SHIITAKE, BEEF, AND BARLEY SOUP

 

Ingredients
3/4 ounce dried shiitake mushrooms
1 1- to 1 1/4-pound crosscut beef shank
3 teaspoons olive oil, divided
1 1/2 cups chopped leeks (white and pale green parts only)
1 1/2 cups chopped peeled parsnips
1 cup chopped celery
4 garlic cloves, minced
7 cups hot water
1 141/2-ounce can diced tomatoes in juice
1/2 cup pearl barley
1 teaspoon salt
1/4 teaspoon ground black pepper

6 ounces green beans, trimmed, cut into 1/2-inch pieces

 

Preparation
Place mushrooms in bowl; pour hot water over to cover.

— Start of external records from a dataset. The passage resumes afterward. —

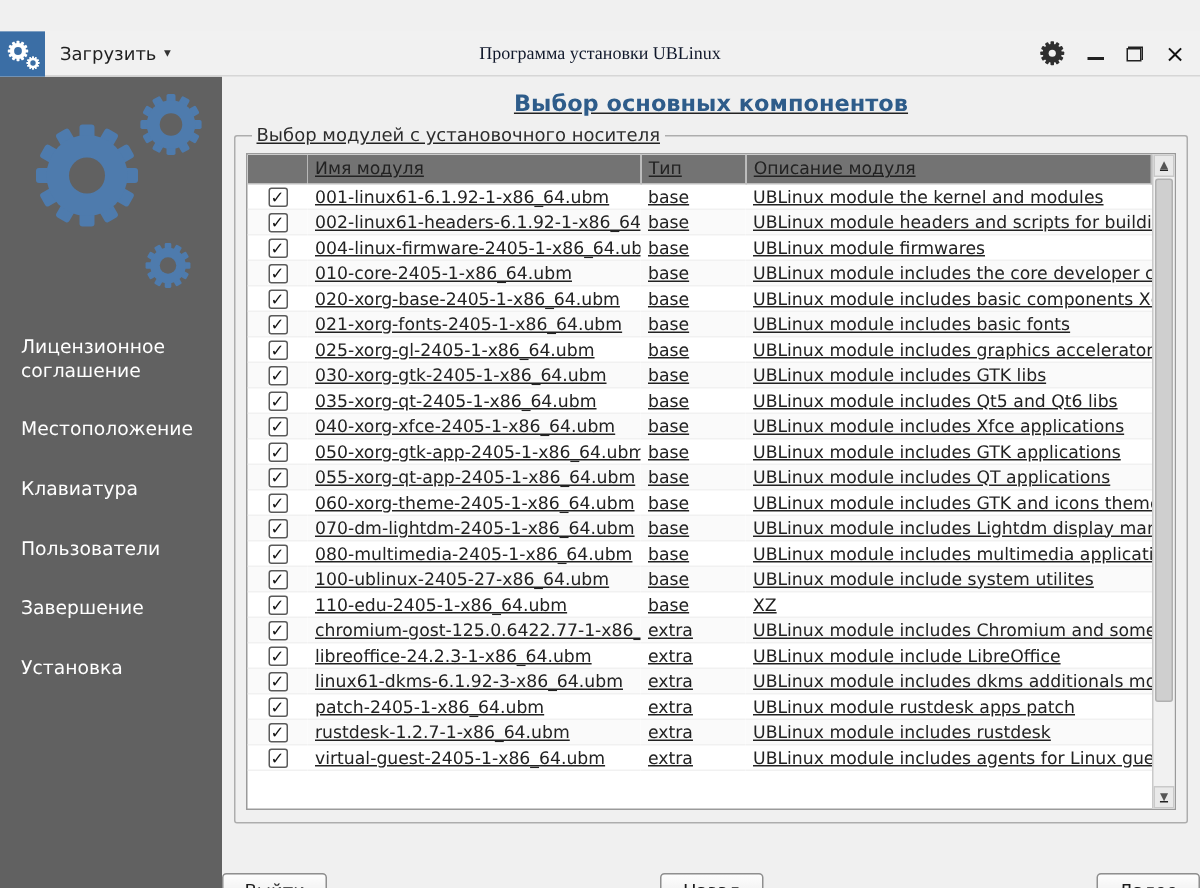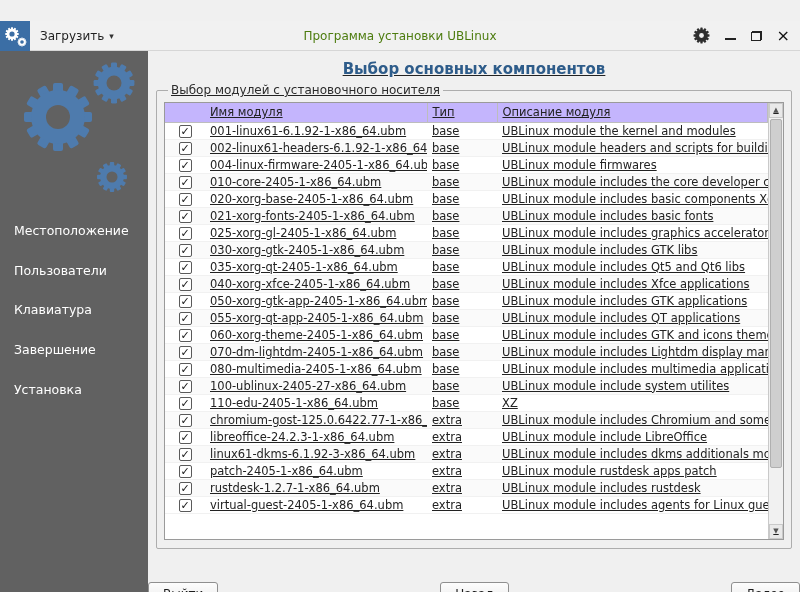--- a/index.html
+++ b/index.html
@@ -25,7 +25,7 @@
   .caret { font-size: 9px; color: #333; }
   .win-title {
     position: absolute; left: 50%; transform: translateX(-50%);
-    font-size: 12px; color: #4d7c0f; white-space: nowrap;
+    font-size: 12px; color: #0f172a; white-space: nowrap; font-family: Liberation Serif, serif;
   }
   .tb-right { margin-left: auto; display: flex; align-items: center; gap: 15px; }
   .settings-gear { width: 17px; height: 17px; display: inline-block; }

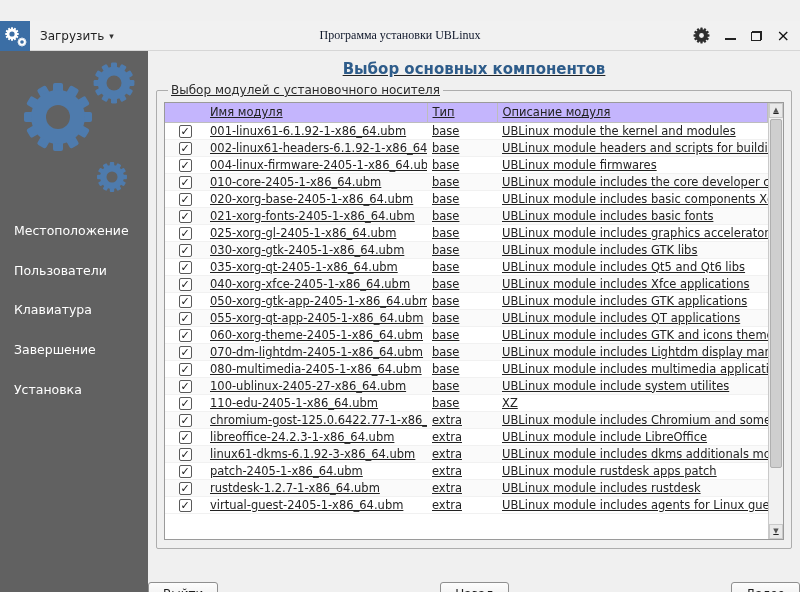--- a/index.html
+++ b/index.html
@@ -68,7 +68,7 @@
   .grid-area { flex: 1; overflow: hidden; }
   table.modules { border-collapse: collapse; table-layout: fixed; width: 100%; }
   table.modules th {
-    background: #c4b5fd; font-weight: normal; text-align: left;
+    background: #737373; font-weight: normal; text-align: left;
     font-size: 11.5px; color: #222; padding: 2px 5px; height: 19px;
     border-right: 1px solid #bdbdbd; border-bottom: 1px solid #bdbdbd;
     white-space: nowrap; overflow: hidden;

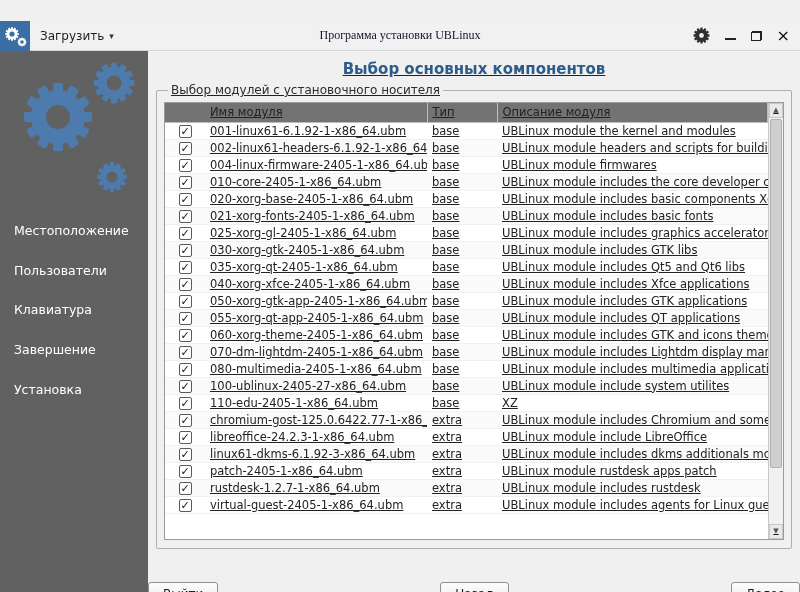--- a/index.html
+++ b/index.html
@@ -173,6 +173,7 @@
         </svg>
       </div>
       <nav id="sidebar-nav">
+          <div class="side-item">Лицензионное соглашение</div>
           <div class="side-item">Местоположение</div>
           <div class="side-item">Пользователи</div>
           <div class="side-item">Клавиатура</div>

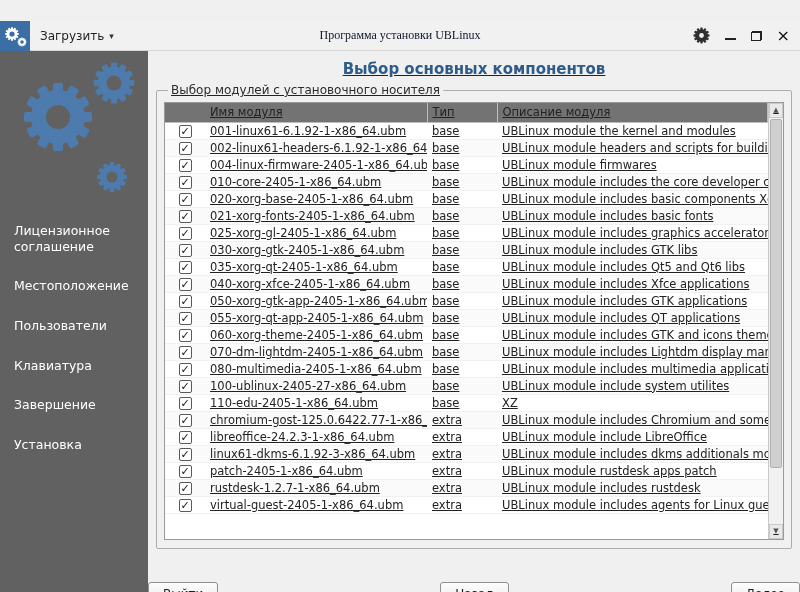--- a/index.html
+++ b/index.html
@@ -175,8 +175,8 @@
       <nav id="sidebar-nav">
           <div class="side-item">Лицензионное соглашение</div>
           <div class="side-item">Местоположение</div>
+          <div class="side-item">Клавиатура</div>
           <div class="side-item">Пользователи</div>
-          <div class="side-item">Клавиатура</div>
           <div class="side-item">Завершение</div>
           <div class="side-item">Установка</div>
         </nav>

Let stand until mushrooms are soft, about 30 minutes. Drain. Cut off stems; discard. Slice mushroom caps; transfer to 6-quart slow cooker.
Sprinkle beef with salt and pepper. Heat 1 teaspoon oil in medium nonstick skillet over medium-high heat. Add beef; cook 4 minutes per side. Transfer to slow cooker. Add remaining oil to same skillet. Add leeks, parsnips, celery, and garlic; sauté 5 minutes. Transfer mixture to slow cooker. Stir in 7 cups hot water, tomatoes with juice, barley, 1 teaspoon salt, and 1/4 teaspoon pepper. Cover; cook on high until meat falls off bone and barley is tender, about 4 1/2 hours.

 

Remove meat from slow cooker; cool slightly. Discard bone and fat. Shred meat; return to slow cooker. Add green beans. Cover; cook until beans are tender, about 20 minutes. Season with salt and pepper.

 

Ladle soup into bowls and serve.

 

Makes 6 main-course servings.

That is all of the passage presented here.